Под стать грубиянскому обхождению стояли тут простые некрашеные столы, и все тыкали друг другу, и мужская уборная называлась «Риттербург», сиречь «Рыцарский замок», а женская — «Фонтан слез», что подхлестывало воображение мужчин, а женщин заставляло неудержимо хихикать. Каждые полчаса гостей водили на экскурсию в так называемую «Комнату ужасов», где можно было подивиться на клистирную трубку, коей Конрад Крепкостульный привел в смятение своих врагов в битве при Попокатепетле. И настоящую крокодилову слезу. И ночную посудину аббатисы Фрингиллы. И Нюрнбергский урильник. И локон с головы Карла Плешивого (пучок конских волос). И светильник семи глупых дев (кухонная лампочка). И, как дань времени, которое так любило смеяться над собственными поражениями, жирную белую мужскую руку, которая не усыхала… Не говоря уж о непристойных безделках, дававших мужчинам удобный повод для самых забористых шуток. Ибо приятно в кои-то веки сбросить маску благоприличия и адресоваться к женам других мужчин, как к собственной супружнице…

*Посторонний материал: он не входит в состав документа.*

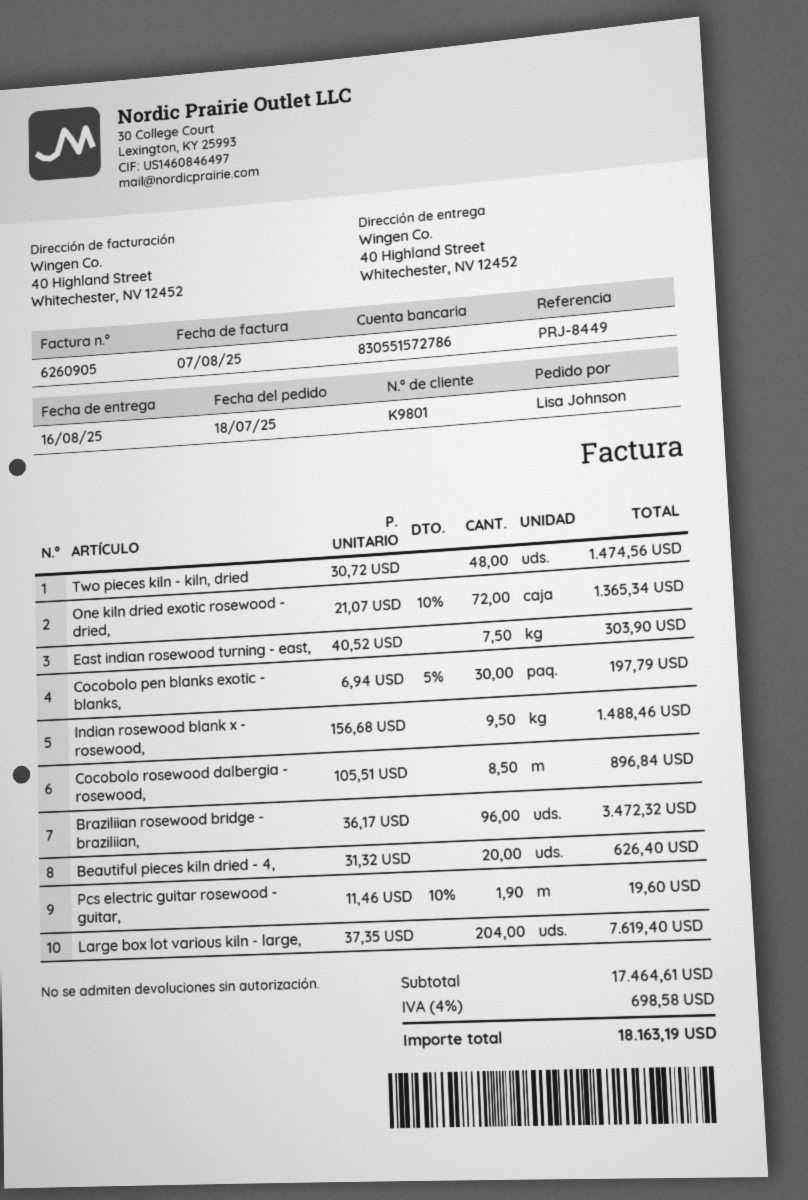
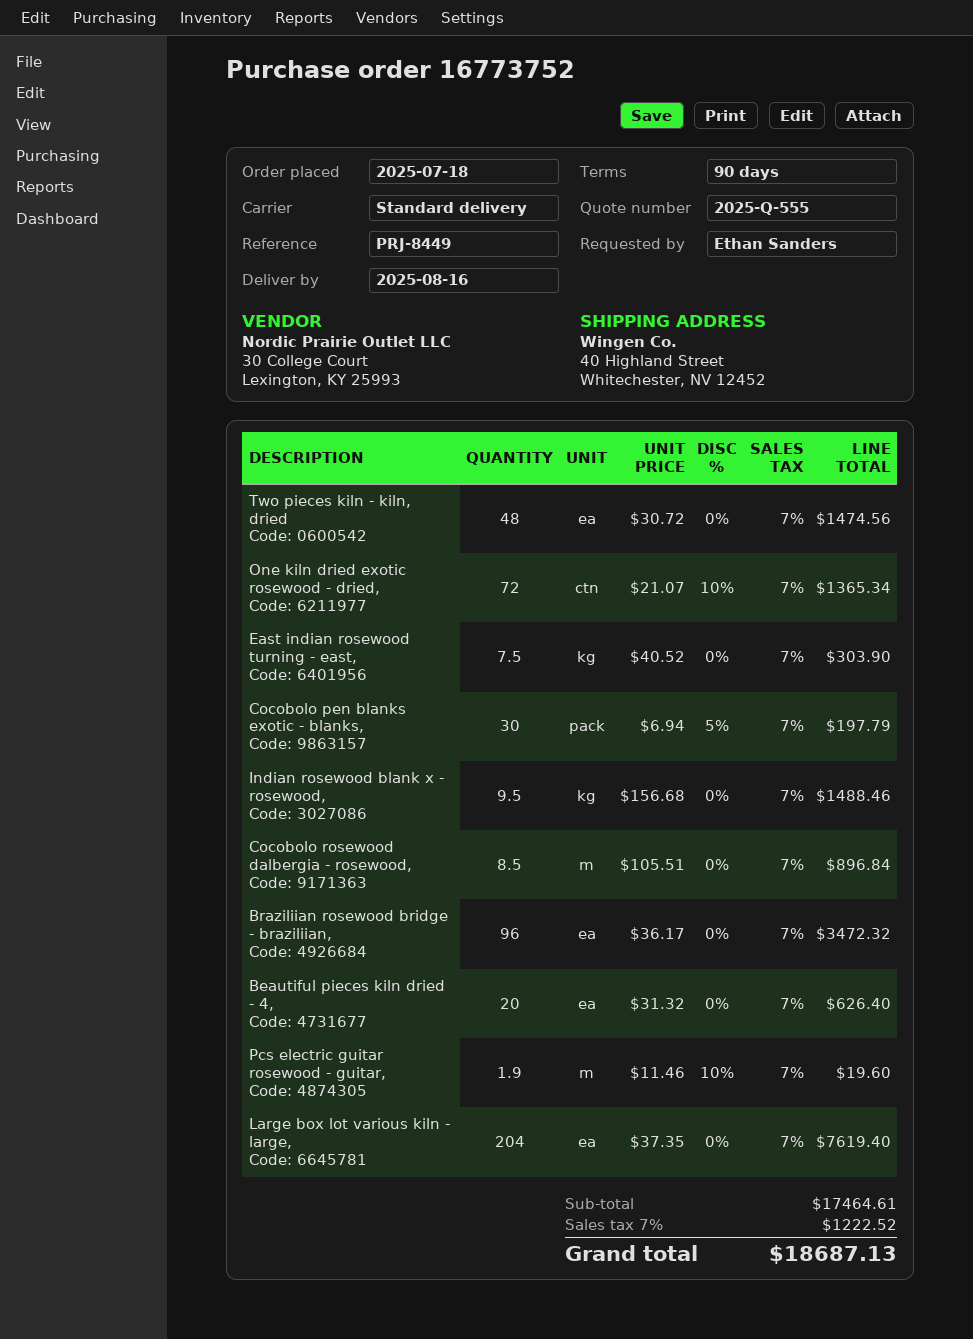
ordered by: Lisa Johnson -> Ethan Sanders
tax: 4% = 698.58 -> 7% = 1222.52
total: 18163.19 -> 18687.13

Таков был погребок, куда в тот счастливый послеобеденный час, тяжело топая по лестнице, спустился Железный Густав. И опять ему повезло — хозяин и владелец заведения, Грубиян Густав, оказался на посту. Хотя погребок, куда заглядывали уже изрядно заложившие гуляки, был скорее заведением ночного типа.

Оба Густава, Грубиян и Железный, уселись за общий столик. Железный стал рассказывать об американце и даже слегка помахал в воздухе десятидолларовым билетом. Грубиян же, находясь в миноре, знакомом всем кабатчикам в унылые послеобеденные часы, стал жаловаться на недобросовестную конкуренцию в торговле грубостью: инфляция с усердием хлопотливой несушки усеяла весь центр грубиянскими кабачками, и каждый посредственный нахал считает себя нынче вправе задирать посетителей и хамить им в глаза.

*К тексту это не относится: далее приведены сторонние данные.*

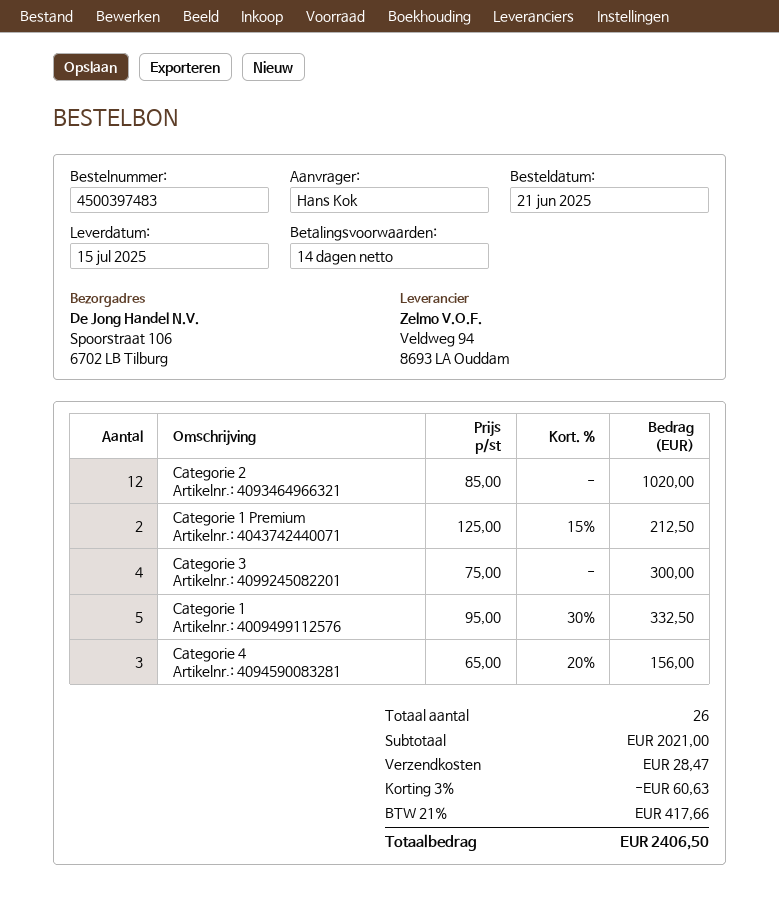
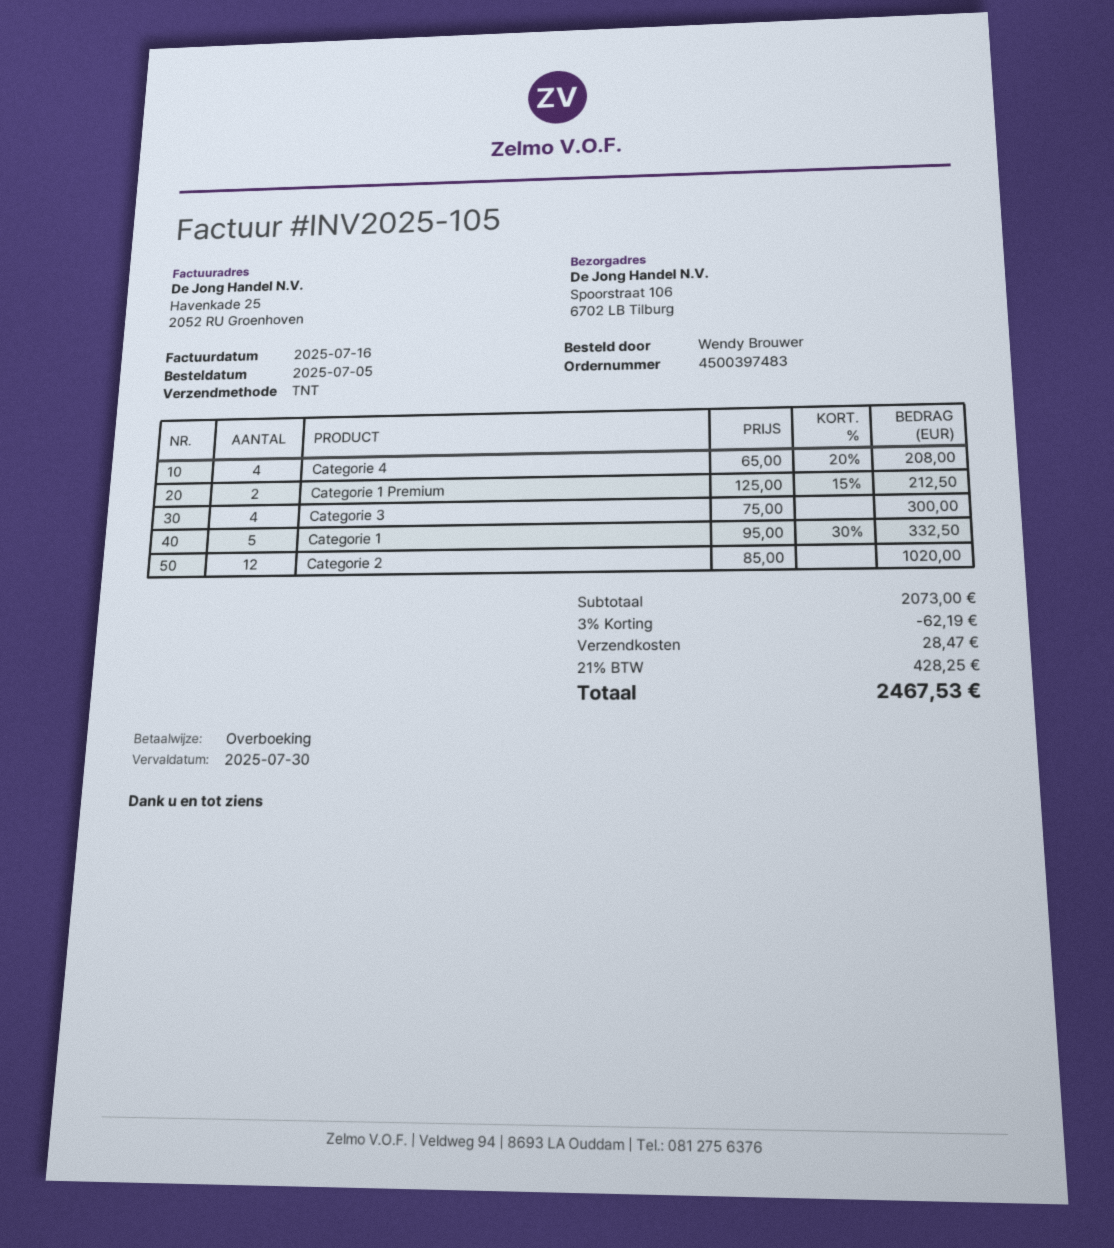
order date: 2025-06-21 -> 2025-07-05
ordered by: Hans Kok -> Wendy Brouwer
Categorie 4: 3 x 65.00 - 20% = 156.00 -> 4 x 65.00 - 20% = 208.00
subtotal: 2021.00 -> 2073.00
discount: 3% = 60.63 -> 3% = 62.19
tax: 21% = 417.66 -> 21% = 428.25
total: 2406.50 -> 2467.53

Хакендалю эти речи пришлись по душе: обыкновенный рядовой извозчик обернулся Железным Густавом (о коем хозяин, по его словам, был давно наслышан), и оба Густава без околичностей ударили по рукам поверх некрашеного стола, скрепив рукопожатием сделку, открывавшую заманчивые перспективы как той, так и другой стороне.

Уговор же заключался в том, что Железный Густав подрядился с вечера до поздней ночи сидеть за большим круглым столом у входа в погребок, с кружкой пива и рюмкой водки, как и полагается заправскому вознице, в своем обычном кучерском плаще, в лаковом цилиндре и с кнутом в руке, изображая озлобленного извозчика, безнадежно устарелого и сданного историей в архив. Его задача состояла в том, чтобы задирать посетителей, приехавших в своих машинах, издеваться над их машинами, подбивать на выпивку и занимать разговорами, — короче говоря, добрым зарядом истинно-берлинского юмора подхлестывать их немощные попытки веселиться.

За это Густаву Хакендалю полагалась бесплатная выпивка (разумеется, самая умеренная), а также два основательных ужина — по приходе и перед уходом. Кроме того, десять процентов с выручки за все съеденное и выпитое за его столом отчислялось в его пользу. Такова была сделка, заключенная между обоими Густавами, Грубияном и Железным.

Десять лет — даже пять лет назад — Железный Густав рассмеялся бы в лицо каждому, кто предложил бы ему ломать шута на потеху захмелевшим гулякам — и вдруг он сам является с таким предложением. Хакендаль пережил войну; предмет его гордости, военную службу, начисто отменили, нерушимая его опора, власть кайзера, рухнула, как карточный домик; из пятерых его детей не вышло ничего такого, чем можно было бы тешить свою гордость.

Это могло сломить Железного Густава. Или — еще больше его закалить. Случилось же нечто третье: он научился смеяться. То была болезнь века. До войны людям внушали (и они этому верили), что человек добр, бескорыстен, благороден, доверчив, верен долгу (последнее вменялось ему в обязанность). Теперь же утверждали, что человек жесток, кровожаден, лжив, предан низменным побуждениям, ленив, подл — и этому опять-таки верили. Мало того — этим гордились. Это поднимало у людей настроение, как похмелье в чужом пиру, как юмор висельника, как улыбка, когда вокруг тебя рушится мир (а ведь для старшего поколения его мир действительно рушился).